# Brief
Beginning with the line that holds "text-align: right ->" and ending with the last line below, repeat each line exactly, leaving any pictures out.

# Records supplied
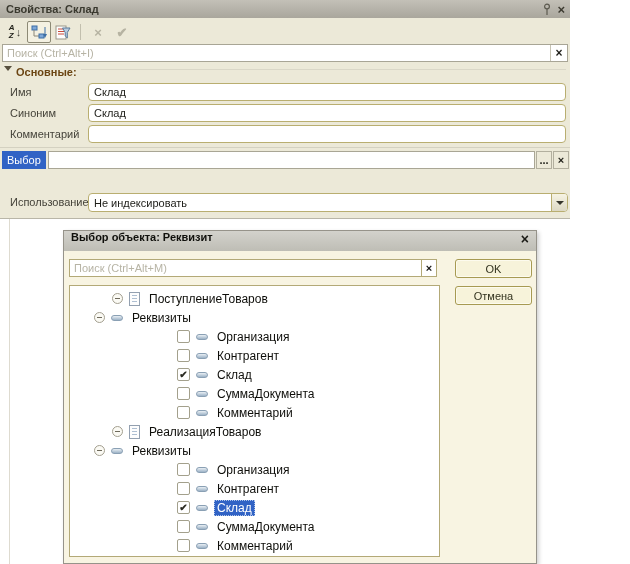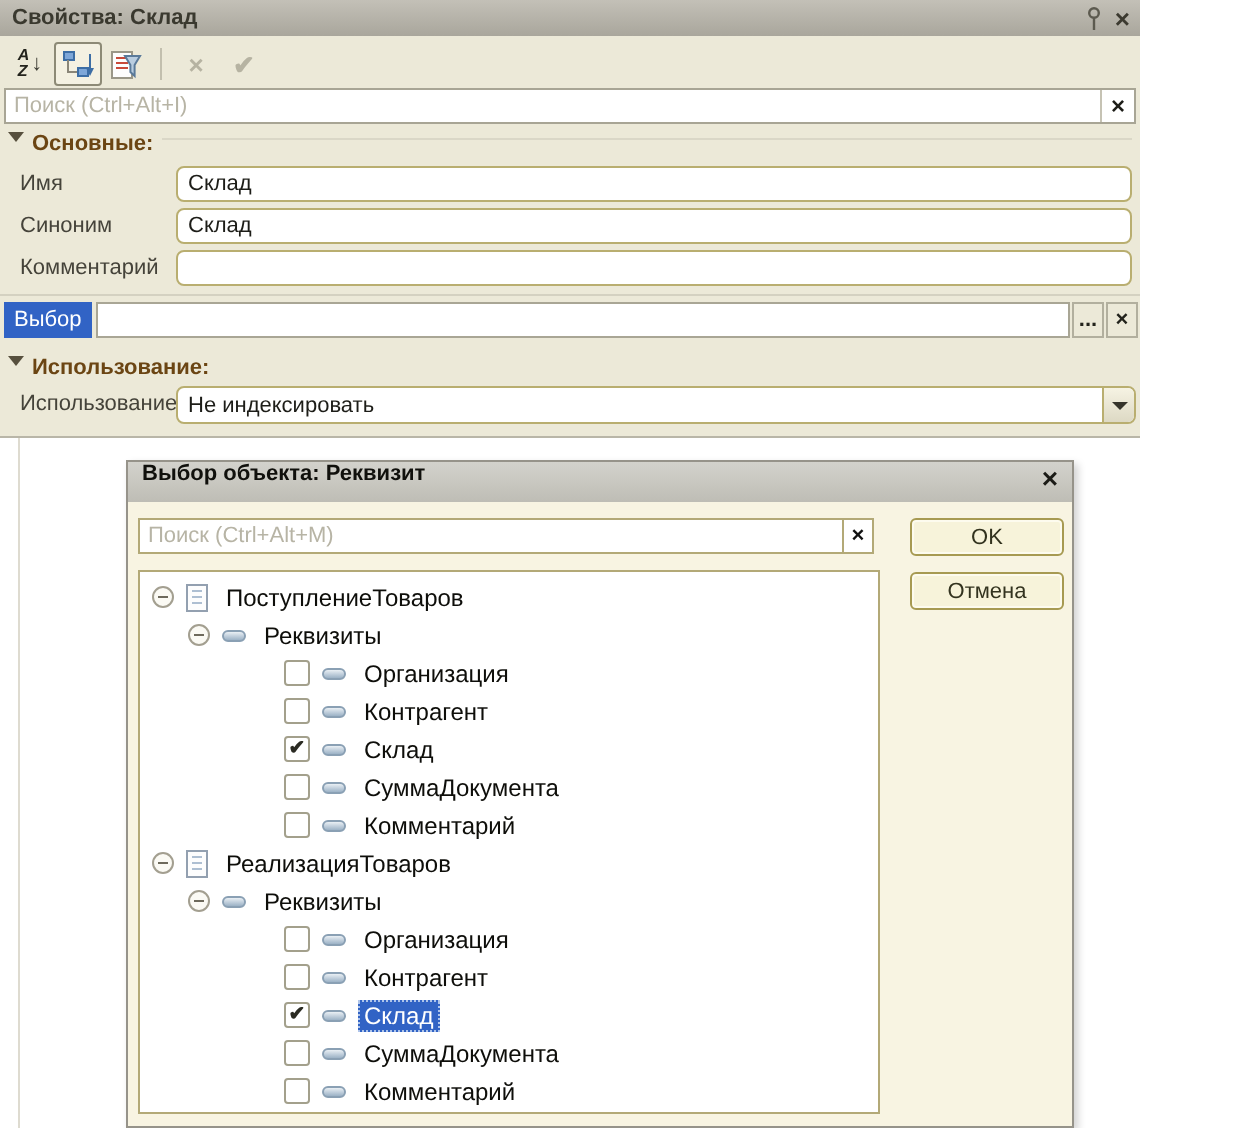"Использование:" div.section-header { html: <div> <span></span> <span>Использование:</span> </div> -> none }
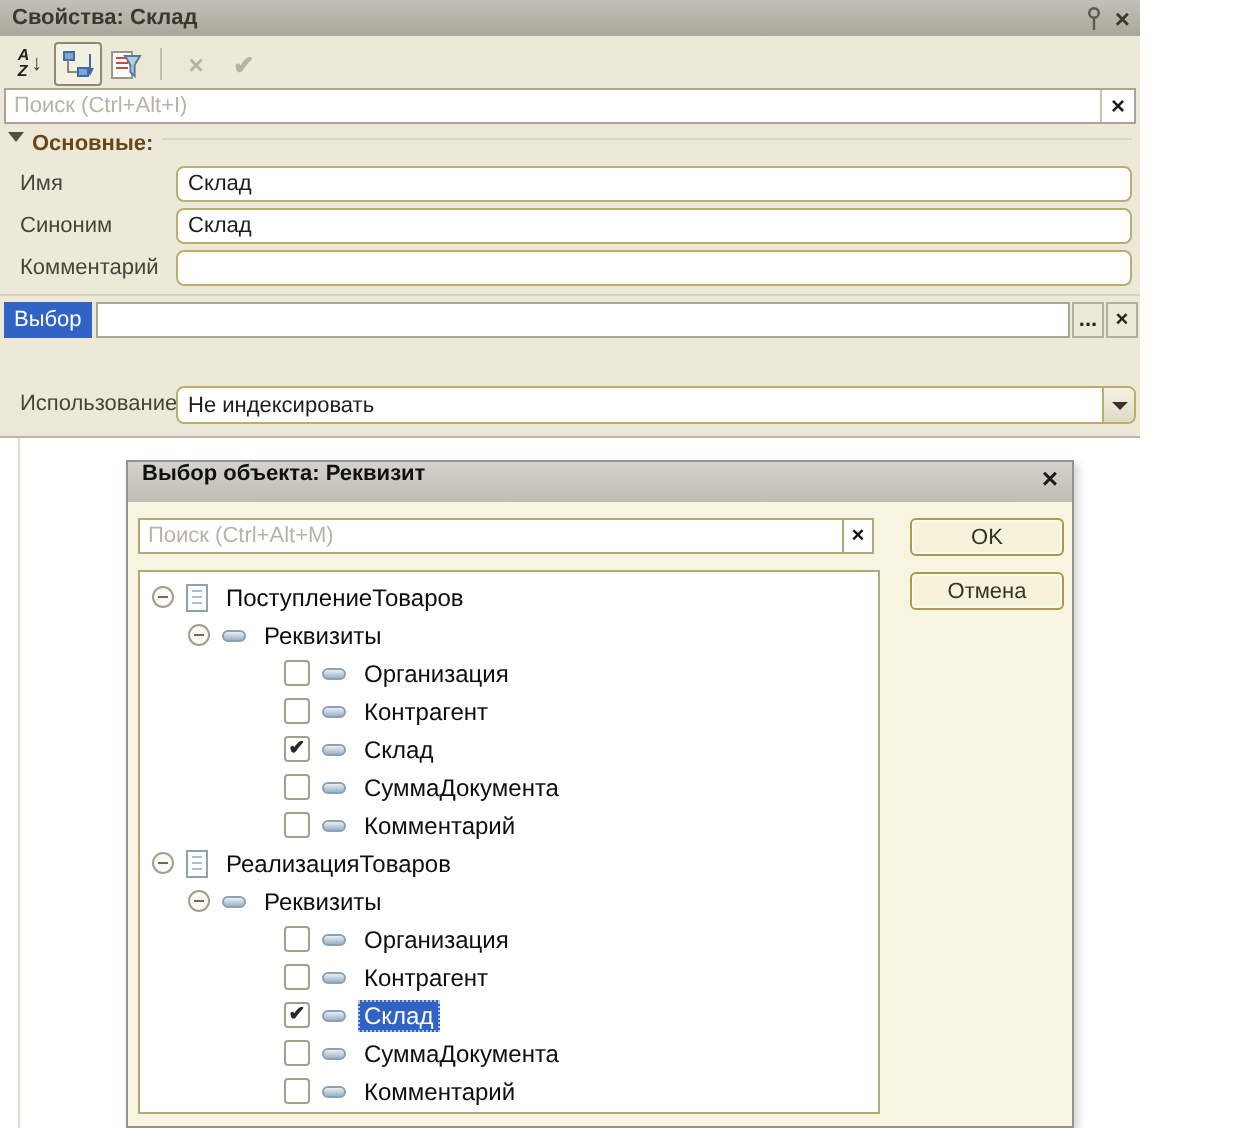"ПоступлениеТоваров" .tree-row.lvl0 { margin-left: none -> 36px }
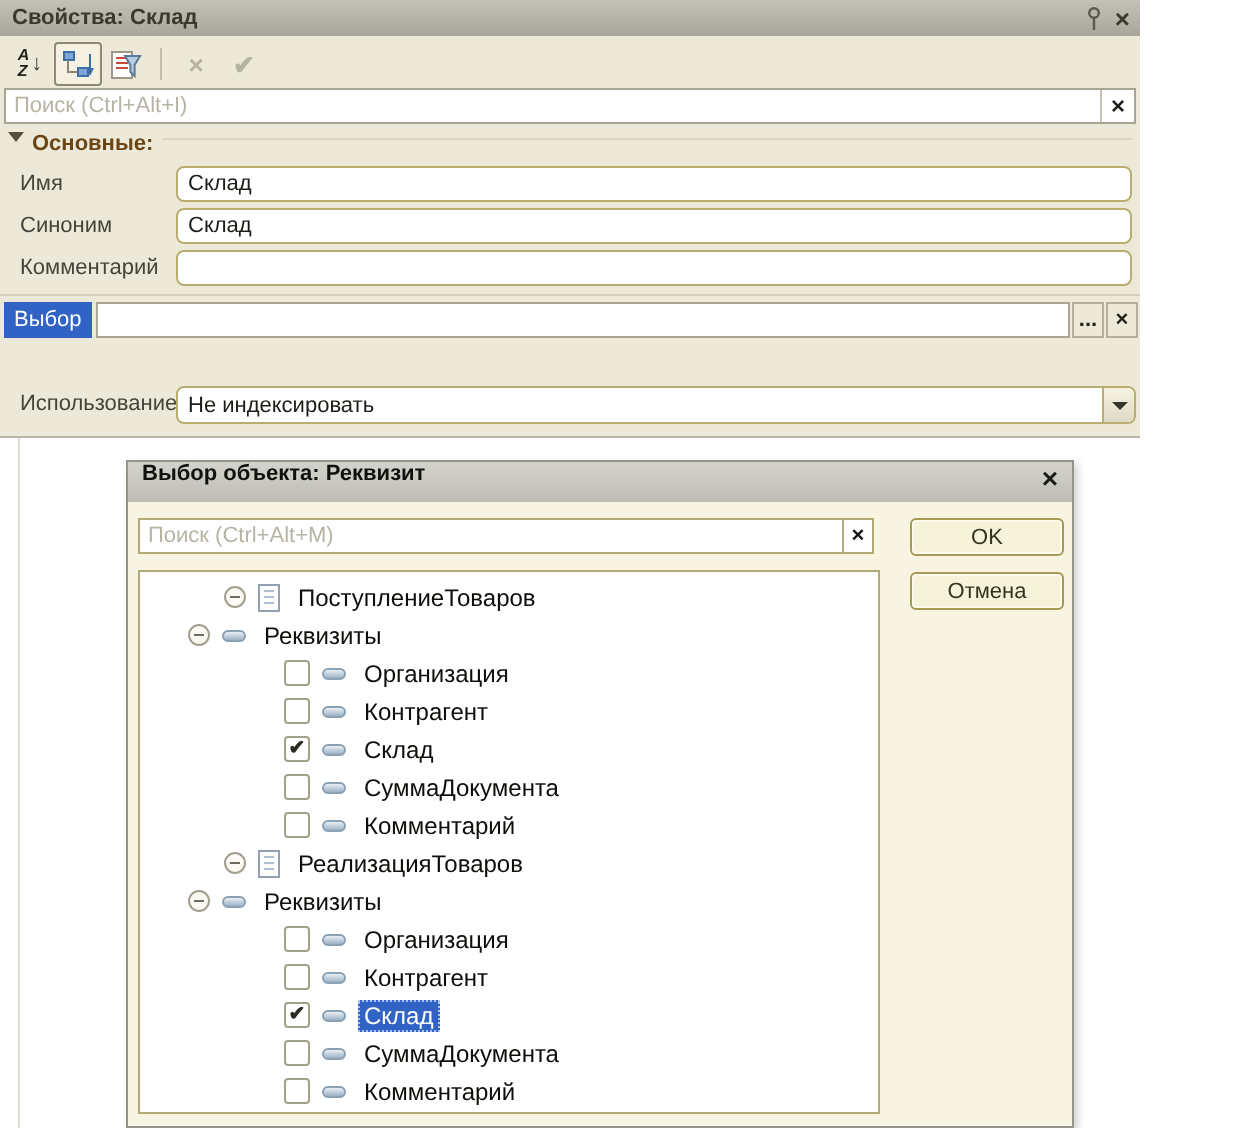"Организация" .tree-row.lvl2 { margin-left: none -> 35px }
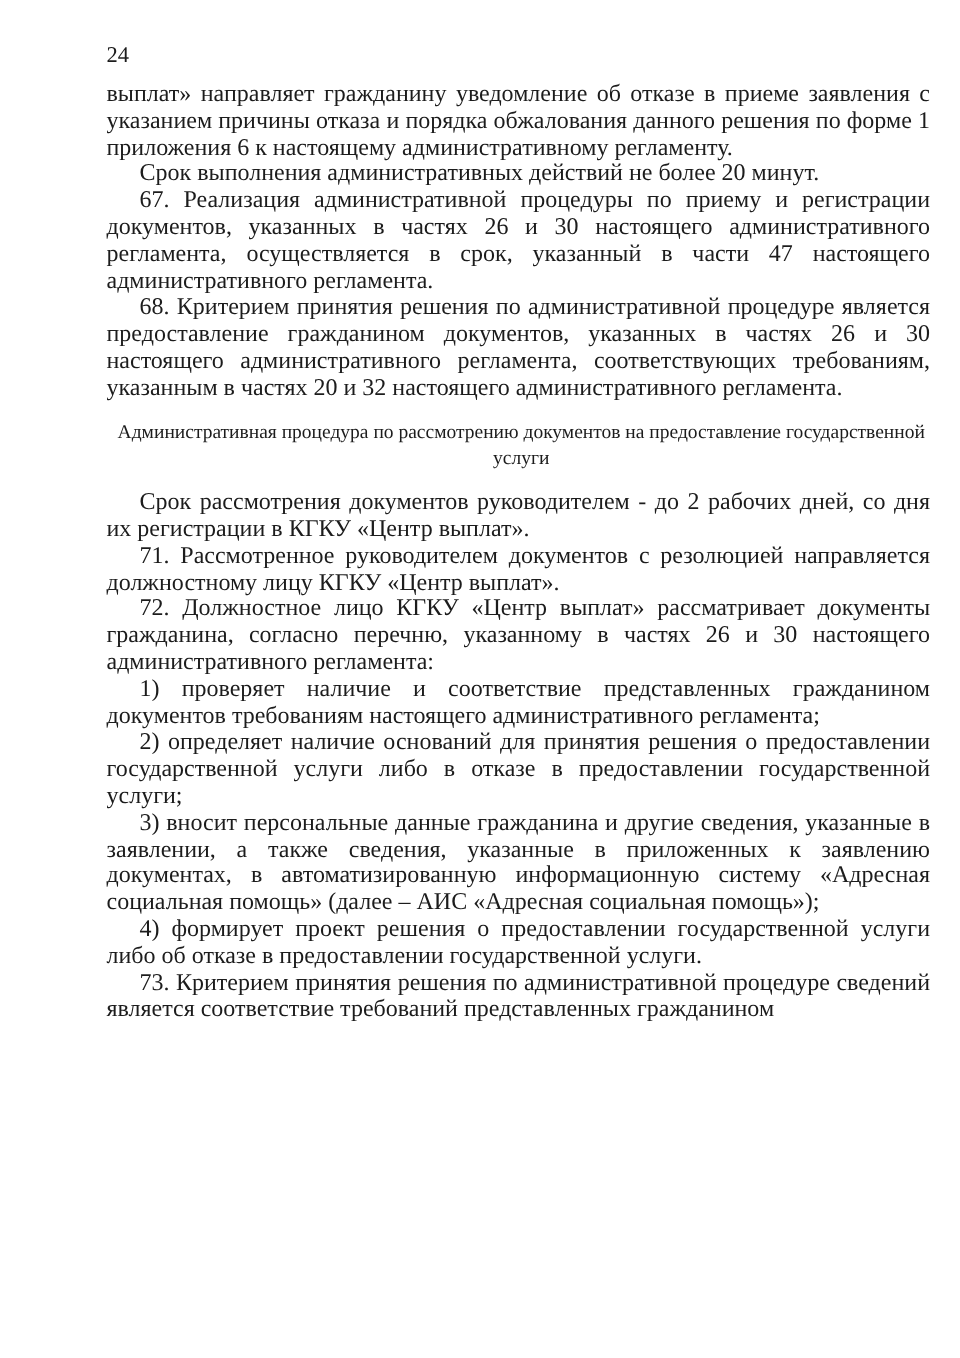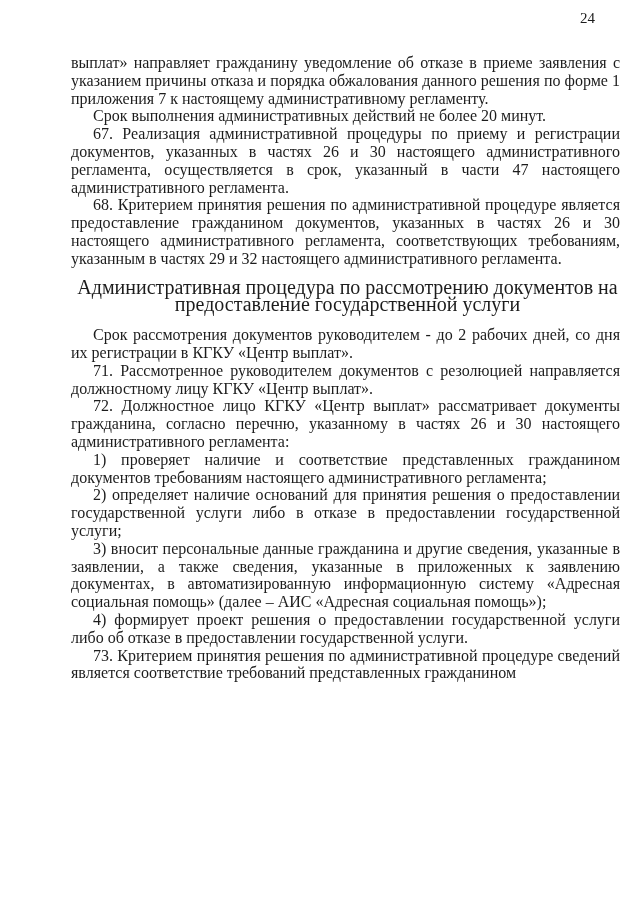"24" .page-number { text-align: right -> left; top: 10px -> 29px }
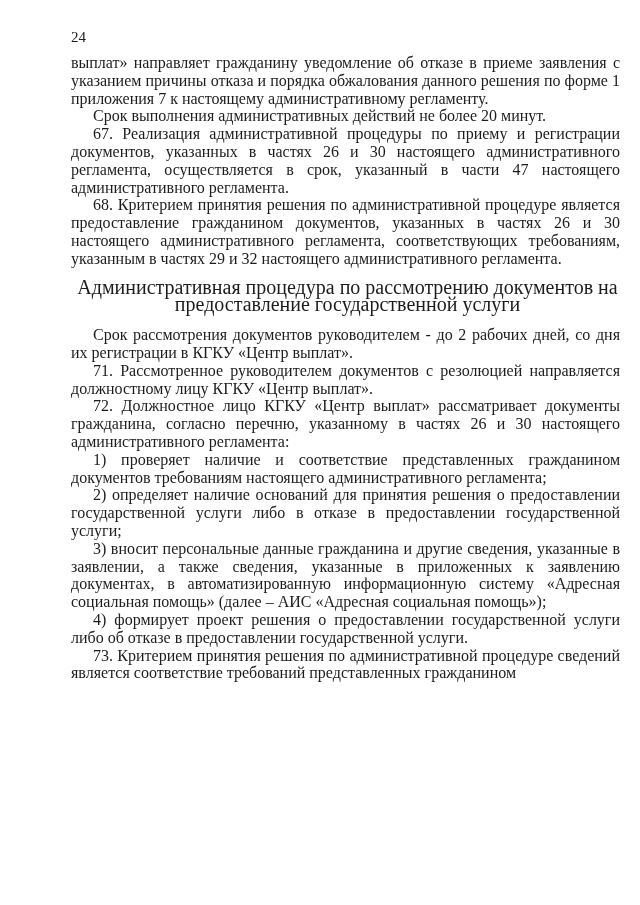"выплат» направляет гражданину" p.para { text: 7 -> 6 }
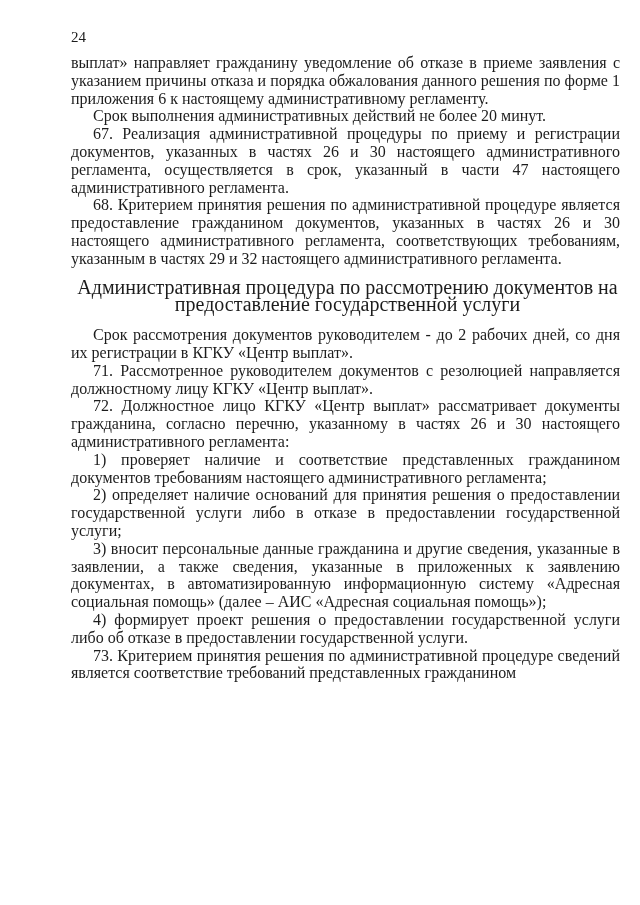"68. Критерием принятия решения по" p.para { text: 29 -> 20 }
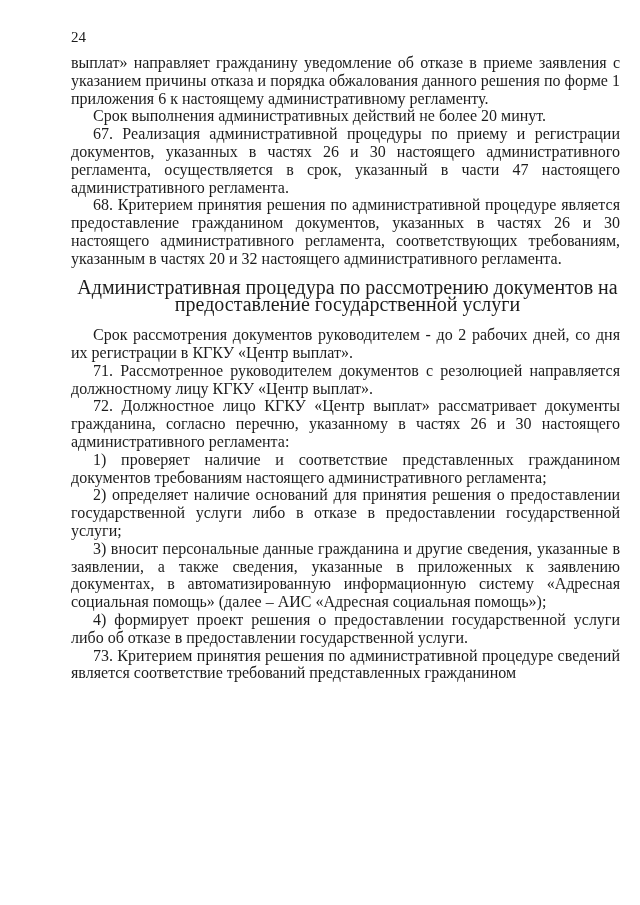"Административная процедура по" .heading { font-size: 20px -> 13px }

# Completed exercise
"24" .page-number { text-align: right -> left; top: 10px -> 29px }
"выплат» направляет гражданину" p.para { text: 7 -> 6 }
"68. Критерием принятия решения по" p.para { text: 29 -> 20 }
"Административная процедура по" .heading { font-size: 20px -> 13px }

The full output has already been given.